VPHGs can be classified in various ways based on their structural and physical properties. Based on their modulation effect on incident light, they are categorized into amplitude-type and phase-type gratings. Based on the recording geometry, they can be categorized as transmission-type or reflection-type. Additionally, based on the fringe slant angle, they are classified as slanted-fringe or non-slanted-fringe types [
33]. Theoretically, phase-type VPHGs can achieve diffraction efficiencies approaching 100%. By comparing the theoretical diffraction performance and fabrication tolerances of various grating types, it is observed that transmission-type VPHGs exhibit wide spectral bandwidth but narrow angular bandwidth. In contrast, reflection-type VPHGs exhibit superior angular selectivity but strong wavelength selectivity, making it challenging to cover the required spectral range for detection. Furthermore, during thermal expansion and contraction, reflection-type VPHGs may experience non-uniform fringe spacing along the thickness direction. For slanted-fringe VPHGs, the central wavelength of peak performance shifts; however, the spectral bandwidth, angular bandwidth, and peak diffraction efficiency remain essentially unchanged. Additionally, precise control of the fringe slant angle during thermal expansion and contraction processes is challenging. Therefore, this study focuses on non-slanted fringe transmission-type VPHGs, whose theoretical performance satisfies the requirements for CO
2 detection. Furthermore, the fabrication process conditions and grating parameters for gratings are relatively controllable.
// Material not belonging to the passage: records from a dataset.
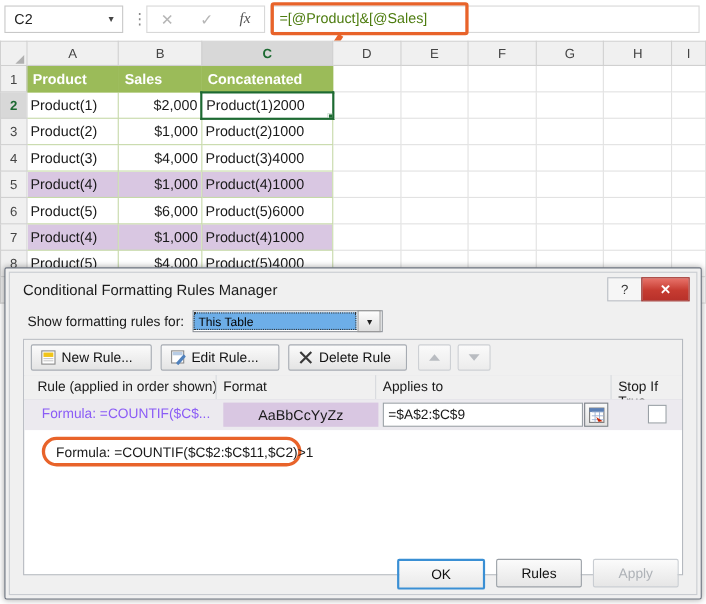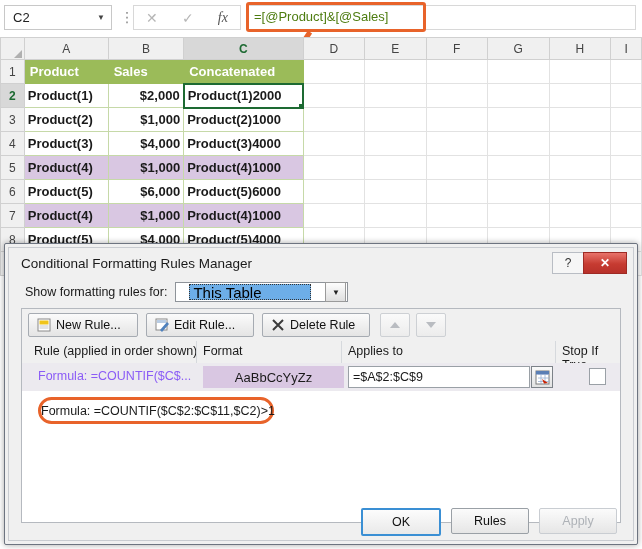--- a/index.html
+++ b/index.html
@@ -63,21 +63,21 @@
     width:0;height:0;border-left:8px solid transparent;border-bottom:8px solid #b0b0b0;
   }
   .rowhdr {
     width:22px; height:21px; background:#f0f0f0; border:1px solid #d0d0d0;
     font-size:12px; color:#444; text-align:center; font-weight:normal;
   }
   .rowhdr.active { color:#1d6a32; font-weight:bold; background:#d8d8d8; }
   .colhdr.active { color:#1d6a32; font-weight:bold; background:#d8d8d8; }
   .cell {
     height:21px; border:1px solid #c6d9a8; font-size:13px; color:#1a1a1a;
-    padding:0 3px; overflow:hidden; white-space:nowrap;font-weight:bold;
+    padding:0 3px; overflow:hidden; white-space:nowrap;
   }
   .cell.num { text-align:right; }
   .hdrcell {
     background:#9bbb59; color:#fff; font-weight:bold; border:1px solid #9bbb59;
     height:21px; font-size:13px; padding:0 5px; white-space:nowrap;
   }
   .rowalt .cell { background:#d9c7e2;margin-top:44px; }
   .cell.selected { border:2px solid #1d6a32; position:relative; }
   .selhandle {
     position:absolute; right:-3px; bottom:-3px; width:5px; height:5px;
@@ -111,22 +111,22 @@
   .dlg-body { position:absolute; left:0; top:30px; right:0; bottom:0; }
 
   .row-show { position:absolute; left:16px; top:4px; display:flex; align-items:center;justify-content:center; }
   .lbl { font-size:12.5px; color:#1a1a1a; }
   .combo {
     margin-left:8px; width:173px; height:20px; border:2px inset #b0b0b0;
     background:#fff; display:flex; align-items:center; box-sizing:border-box;
     border:1px solid #8e9399;
   }
   .combo .sel {
-    flex:1; height:16px; margin:13px; background:#6daee8; color:#000;
-    font-size:15px; padding-left:3px; line-height:16px;
+    flex:1; height:16px; margin:0; background:#6daee8; color:#000;
+    font-size:11px; padding-left:3px; line-height:16px;
     border:1px dotted #333; box-sizing:border-box;
   }
   .combo .arrow {
     width:19px; height:18px; margin:1px; border:1px solid #9a9a9a;
     background:linear-gradient(180deg,#fdfdfd,#dfdfdf);
     display:flex; align-items:center; justify-content:center; font-size:8px; color:#222;
   }
 
   .panel {
     position:absolute; left:12px; top:30px; right:12px; height:215px;
@@ -179,21 +179,21 @@
     position:absolute; left:567px; top:5px; width:17px; height:17px;
     border:1px solid #9aa0a6; background:#fff; box-sizing:border-box;
   }
 
   
   .anno {
     position:absolute; left:16px; top:88px; width:236px; height:27px;
     border:3px solid #e8632a; border-radius:14px; box-sizing:border-box;
     background:#fff; display:flex; align-items:center;
   }
-  .anno span { font-size:12.5px; color:#1a1a1a; padding-left:0; white-space:nowrap; }
+  .anno span { font-size:12.5px; color:#1a1a1a; padding-left:10px; white-space:nowrap; }
 
   .btnbar { position:absolute; left:0; right:12px; bottom:8px; height:24px; }
   .dbtn {
     position:absolute; top:0; width:76px; height:24px;
     border:1px solid #9aa0a6; border-radius:2px;
     background:linear-gradient(180deg,#fbfbfb,#e6e6e6);
     font-size:12.5px; color:#111;
     display:flex; align-items:center; justify-content:center;
   }
   .dbtn.primary { border:2px solid #3a8fd4; background:linear-gradient(180deg,#fcfcfc,#e9e9e9); }

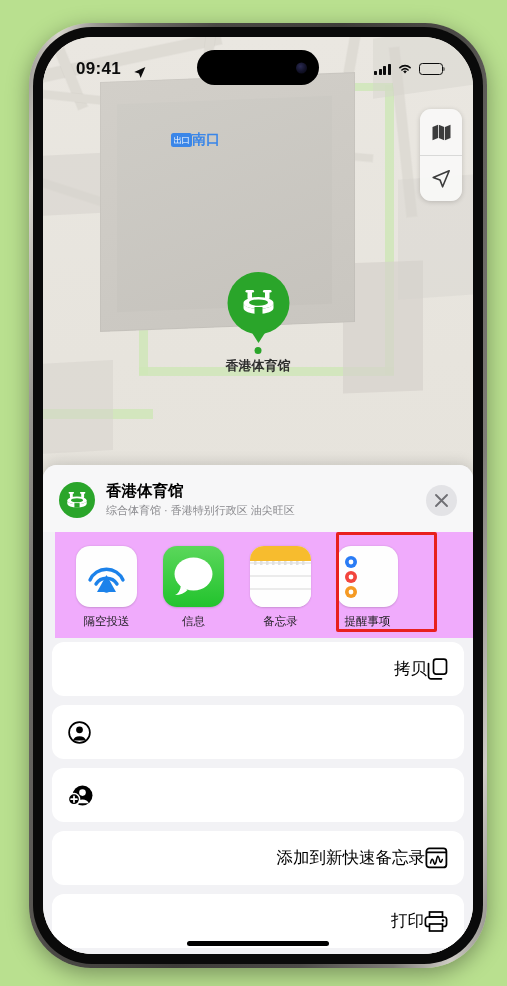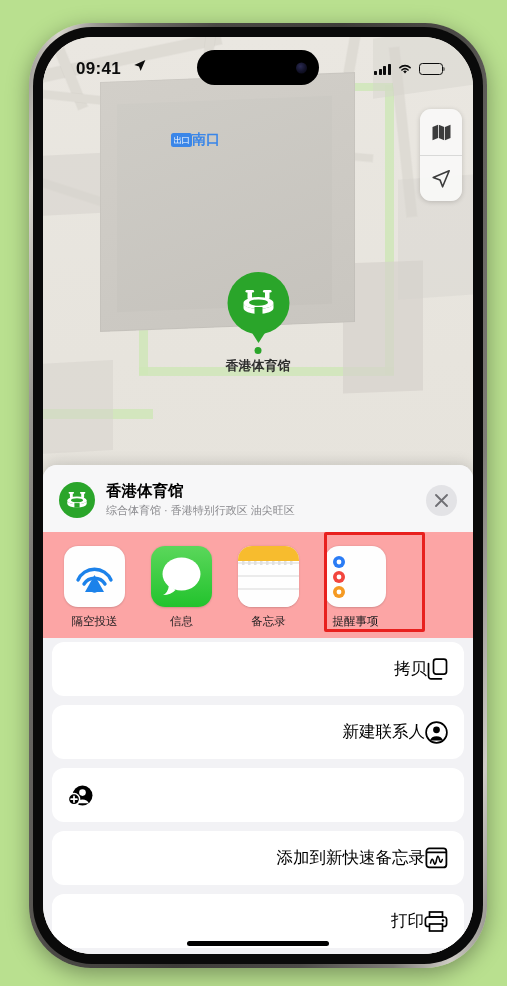--- a/index.html
+++ b/index.html
@@ -79,21 +79,21 @@
     position: absolute; left: 0; top: 0;
     width: 100%; height: 54px;
     display: flex; align-items: center;
     padding: 10px 30px 0 33px;
     color: #0c0c0c;
     z-index: 40;
   }
   #status-time {
     font-size: 17px; font-weight: bold;
     letter-spacing: .3px;
-    display: flex; align-items: flex-start; gap: 12px;
+    display: flex; align-items: flex-end; gap: 12px;
   }
   #status-right { margin-left: auto; display: flex; align-items: center; gap: 6px; }
   .bars { display: flex; align-items: flex-end; gap: 1.6px; height: 11px; }
   .bars i { display: block; width: 3px; background: #0c0c0c; border-radius: .7px; }
   .bars i:nth-child(1){height:4px} .bars i:nth-child(2){height:6px}
   .bars i:nth-child(3){height:8.5px} .bars i:nth-child(4){height:11px}
   #batt {
     width: 24px; height: 12px; border-radius: 3.4px;
     border: 1.2px solid #0c0c0c; position: relative; padding: 1.4px;
   }
@@ -189,21 +189,21 @@
   #header-text { margin-left: 11px; min-width: 0; flex: 1; }
   #header-title { font-size: 15.5px; font-weight: bold; color: #000; line-height: 1.2; }
   #header-subtitle { font-size: 11px; color: #8a8a8e; margin-top: 2px; white-space: nowrap; }
   #close-button {
     width: 31px; height: 31px; border-radius: 50%;
     background: #e3e3e6; flex: 0 0 31px;
     display: flex; align-items: center; justify-content: center;
     color: #7a7a7e; border: none; cursor: pointer;
   }
 
-  #apps-row-wrap { position: relative; background: #fca5a5; }
+  #apps-row-wrap { position: relative; background: #f0abfc; margin-left: 12px; }
   #apps-row {
     display: flex; gap: 16px;
     padding: 14px 0 9px 16px;
     overflow: hidden;
   }
   .app-item { width: 71px; flex: 0 0 71px; text-align: center; }
   .app-icon {
     width: 61px; height: 61px; margin: 0 auto;
     border-radius: 14px; overflow: hidden;
     box-shadow: 0 .5px 2px rgba(0,0,0,.16);
@@ -452,21 +452,20 @@
             <svg width="21" height="22" viewBox="0 0 21 22">
               <rect x="6.5" y="1.2" width="13" height="15" rx="2.6" fill="none" stroke="#000" stroke-width="1.7"></rect>
               <path d="M14.5 20.8 H4.1 a2.6 2.6 0 0 1 -2.6 -2.6 V5.6" fill="none" stroke="#000" stroke-width="1.7" stroke-linecap="round"></path>
             </svg>
           </span>
         </div>
       </div>
 
       <div class="action-group">
         <div class="action-row">
-          <span class="action-label">新建联系人</span>
           <span class="action-icon">
             <svg width="23" height="23" viewBox="0 0 23 23">
               <circle cx="11.5" cy="11.5" r="10.4" fill="none" stroke="#000" stroke-width="1.7"></circle>
               <circle cx="11.5" cy="8.8" r="3.4" fill="#000"></circle>
               <path d="M4.9 19.4 a6.9 6 0 0 1 13.2 0" fill="#000"></path>
             </svg>
           </span>
         </div>
       </div>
3.1. Multi-Objective Simulated Annealing Method for VPHG Design
The development of VPHGs can be divided into design and fabrication stages. Traditional VPHG design methods simulate the effects of varying grating parameters on diffraction performance using diffraction theory. By iteratively adjusting these parameters, an optimal design is sought; this approach is known as “forward grating design”. However, this method suffers from slow convergence, low computational efficiency, and does not guarantee globally optimal solutions. For VPHGs in CO2 detection applications, the theoretical design must meet stringent requirements to enable the spectrometer to achieve high spectral resolution, high signal-to-noise ratio, and high operational efficiency. This necessitates that the VPHG simultaneously possess excellent dispersion capability, high diffraction efficiency, low polarization sensitivity, and a spectral bandwidth covering the CO2 absorption peaks. However, traditional design methods struggle to simultaneously optimize diffraction efficiency, spectral bandwidth, polarization sensitivity, and other performance parameters, making it difficult to meet application requirements across all diffraction characteristics. Therefore, to address the challenges in designing transmission-type VPHGs with high dispersion capability in the short-wave infrared region, this study proposes a design method based on Kogelnik’s coupled-wave theory combined with a multi-objective simulated annealing algorithm. Grounded in the concept of “inverse grating design”, this method delivers accurate computational results with high efficiency and enables the balanced optimization of multiple diffraction performance parameters.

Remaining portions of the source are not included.